Planning obligations can be re-negotiated at any point. If permission has been granted and you have not yet signed your legal agreement then you are able to re-negotiate and this is something that the Local Planning Authority (LPA) should facilitate. In addition, if you have signed the agreement but not started work, the LPA may also agree to a re- negotiation in light of the new guidance. If negotiations should be unsuccessful then another application would be required.
Theoretically, your scheme would need to be designed to be under the unit and floor-space thresholds; but check with your local council’s planning office first.

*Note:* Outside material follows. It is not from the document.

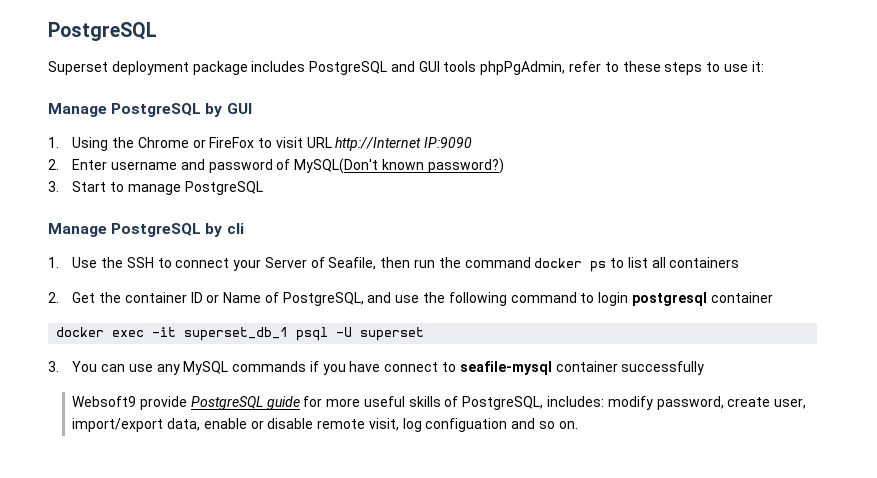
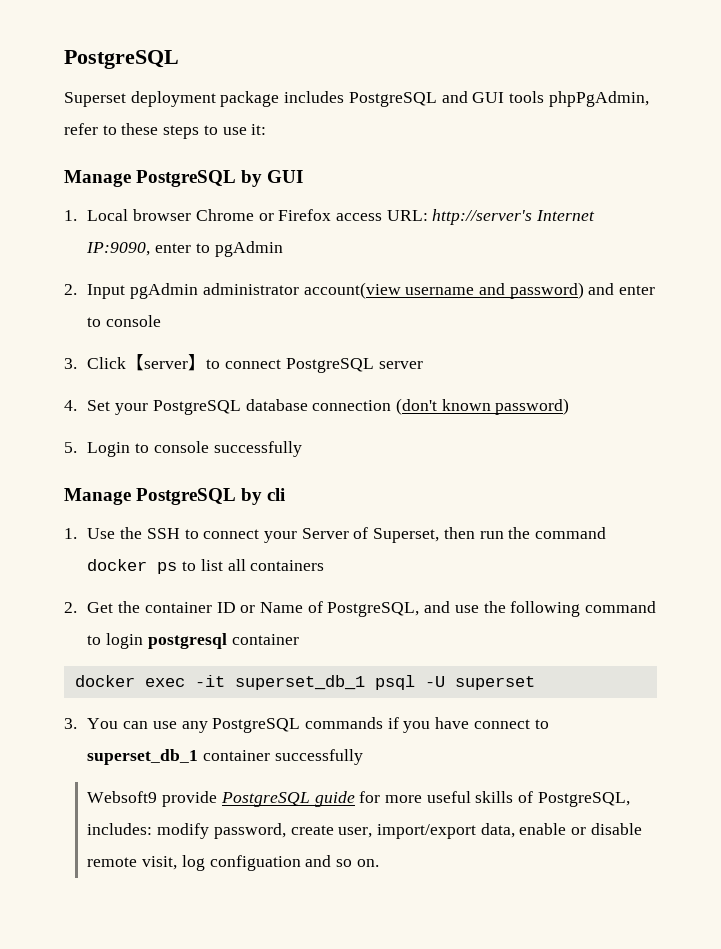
[72,137,473,151] [48,158,504,174] [48,181,263,195] Using the Chrome or FireFox to visit URL http://Internet IP:9090 // 2. Enter username and password of MySQL(Don't known password?) // 3. Start to manage PostgreSQL -> [87,209,596,225] [86,241,283,257] [64,282,656,299] [87,315,162,327] [64,354,423,373] [64,398,570,415] [64,441,302,457] Local browser Chrome or Firefox access URL: http://server's Internet IP:9090, enter to pgAdmin // 2. Input pgAdmin administrator account(view username and password) and enter to console // 3. Click【server】to connect PostgreSQL server // 4. Set your PostgreSQL database connection (don't known password) // 5. Login to console successfully
[328,257,377,270] Seafile, -> [373,528,440,543] Superset,
[183,361,229,375] MySQL -> [212,718,301,733] PostgreSQL
[459,361,552,375] seafile-mysql -> [87,749,199,765] superset_db_1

Yes. A number of local authorities have decided to continue to request S106 Affordable Housing Contributions (AHC) while they lobbied for the decision to be reviewed.
However, we have been made aware of successful appeals against such councils looking to apply the S106 levy.
Campaigning for change
NaCSBA has been lobbying on behalf of Self-builders and Custom Builders to ensure that Self-builders are exempt from CIL and around the issue of Section 106 contributions. After a major campaign run by the National Custom & Self Build Association (NaCSBA), the Government has confirmed that self builders (and the clients of custom builders) will be exempt from paying the Community Infrastructure Levy (CIL).
We continue to push the argument for Section 106 exemptions.